İlk olarak Sovyet bilgisayar mühendisi Aleksey Pajitnov’ca 1984 yılında yayınlanan ve günümüzde belki hala oynanan Tetris’e oldukça benzer bir oynanışa ve basitliğe sahip bu oyunlar diğer bazı daha kaliteli oyunlarla kıyaslandığında daha fazla ilgi görüyor ve hatta bağımlılık yaratıyor. Durumu size şöyle özetleyeyim: Bir sürü 3A dediğimiz 60 Dolar fiyat etiketli oyunum olmasına rağmen sinir bozucu şekilde ne zaman evde aylarca işsiz kalsam, bağımlı ola ola bu esasen beş para etmez Candy Crush Saga ve türevlerine bağımlı oluyorum. Şöyle anlatayım; bu yazıları yazarken dahi esasen evde bilgisayar başında olduğumdan günde bazen 6-7 saat bu oyunları oynuyorum bilgisayarda Red Dead Redemption 2’sinden Forza Horizon’una kadar bir sürü mükemmel kailtede oyun olmasına rağmen. Düşündüğüm zaman kulağa gerçekten çok saçma geliyor ama durum tam olarak bu. Yahu, belki duymuşsunuzdur; sanal kumar sitelerinin pek çoğu da kumar oynatılan oyunları tasarlarken bu oyunları baz alıyor. Her gece 12’ den sonra oyundaki günlük ödüller açıldığından bu saatte Candy Crush Soda Saga oyununa girmeyin benden söylemesi. Zira girdiğimde takdirde sınırsız can ödülleri ile beraber sabah ezanına kadar uyuyamadığımı biliyorum, uyurken resmen ne hallere düştük diye sinirden ağlıyordum. Hayır, oyunlar bir halta benzeseler bari.
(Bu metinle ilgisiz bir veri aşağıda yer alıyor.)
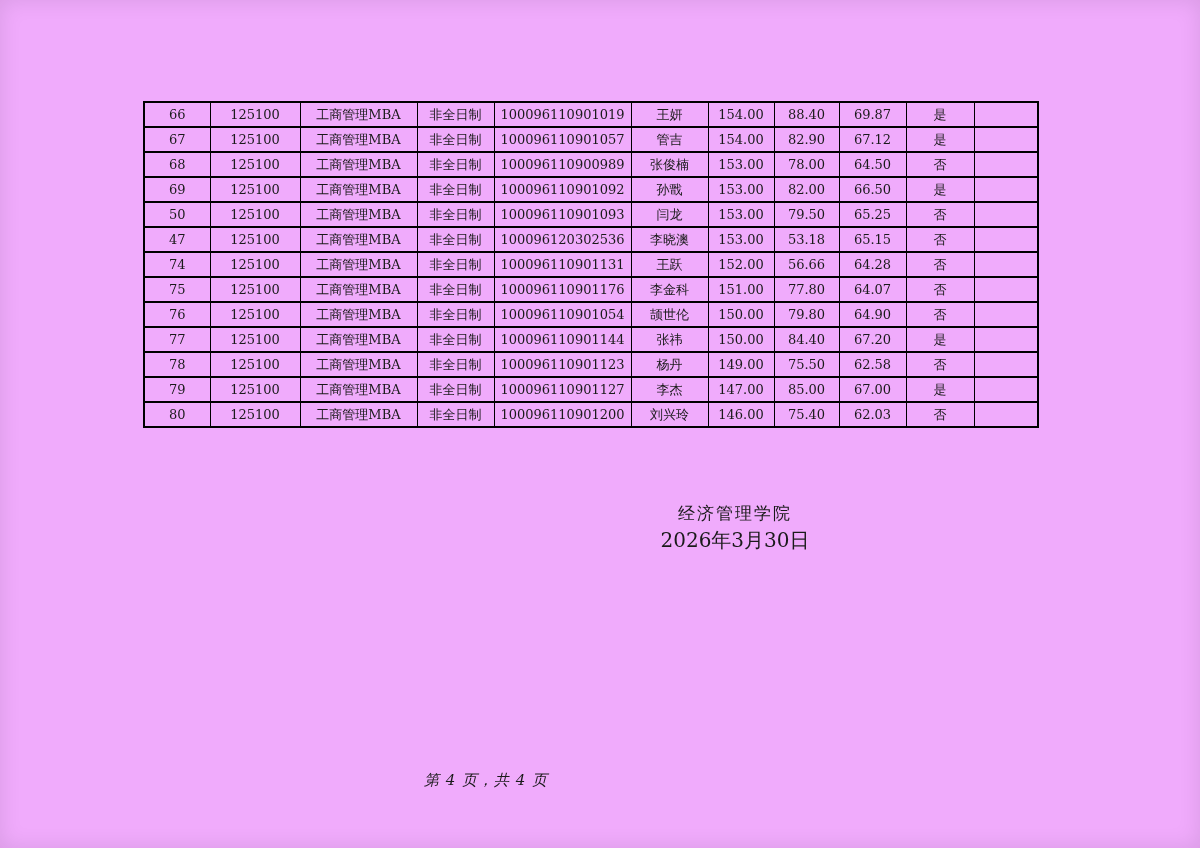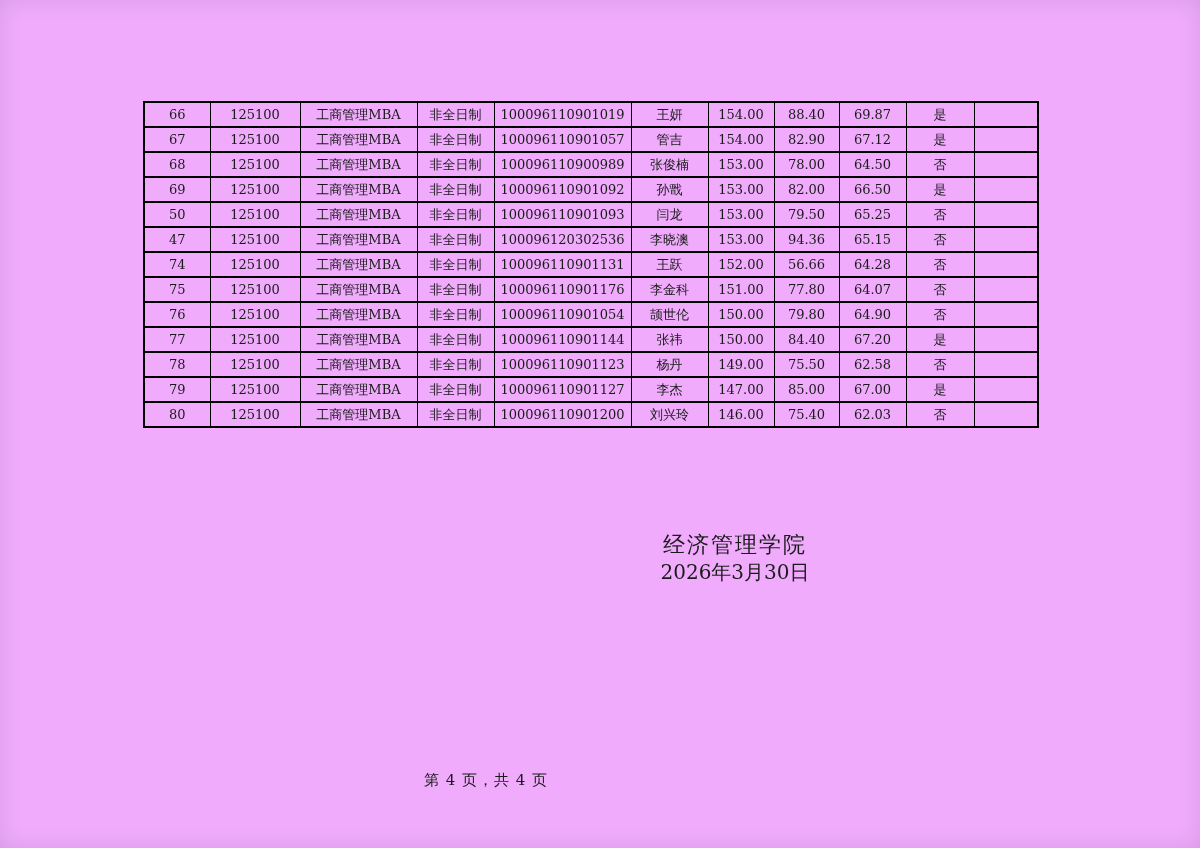--- a/index.html
+++ b/index.html
@@ -47,37 +47,37 @@
     overflow: hidden;
   }
   .signature {
     position: absolute;
     left: 585px;
     top: 500px;
     width: 300px;
     text-align: center;
   }
   .signature .org {
-    font-size: 22px;
+    font-size: 17px;
     line-height: 26px;
     letter-spacing: 2px;
-    margin-top: 32px;
   }
   .signature .date {
     font-size: 20px;
     line-height: 28px;
   }
   .page-number {
     position: absolute;
     left: 0;
     top: 771px;
     width: 972px;
     text-align: center;
     font-size: 15px;
     letter-spacing: 1px;
+    font-style: italic;
   }
 </style>
 </head>
 <body>
 
 <div class="page">
 
   <table class="results">
     <colgroup>
       <col style="width:66px">
@@ -159,21 +159,21 @@
     <td></td>
   </tr>
         <tr>
     <td>47</td>
     <td>125100</td>
     <td>工商管理MBA</td>
     <td>非全日制</td>
     <td>100096120302536</td>
     <td>李晓澳</td>
     <td>153.00</td>
-    <td>94.36</td>
+    <td>53.18</td>
     <td>65.15</td>
     <td>否</td>
     <td></td>
   </tr>
         <tr>
     <td>74</td>
     <td>125100</td>
     <td>工商管理MBA</td>
     <td>非全日制</td>
     <td>100096110901131</td>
Peki, bu eğer bir başarıysa, sırrı nedir?

Bu oyunların esasen bu denli oynanmasının ve bağımlılık yaratmasının sebebi ikinci paragrafta da belirttiğim üzere zaten hali hazırda çok başarılı olmuş ve herkesin oynayabileceği kadar basit bir oyun olan Tetris’ e olan aşırı benzerliği bana kalırsa. Bunun dışında sürekli oyun içinde yer alan haftalık ve günlük ödüller kazanabileceğiniz etkinlikler. Elbette bu denli “başarılı” bir oyunun başarısının arkasında çok daha farklı sebepler olmalı fakat ben ne bir psikoloğum, insan beynini analiz ederek bağımlılığın sebebini bulabilirim ne de bir bilgisayar programcısıyım. Benim size tavsiyem açık ve net: bu ve bu tarz oyunlardan uzak durun, ne bütün gününüzü bu oyunları oynayarak geçirmek ne de herkes uyanırken daha yeni yatağa girmek hiç iyi bir his değil. Bir sonraki yazımda buluşmak üzere.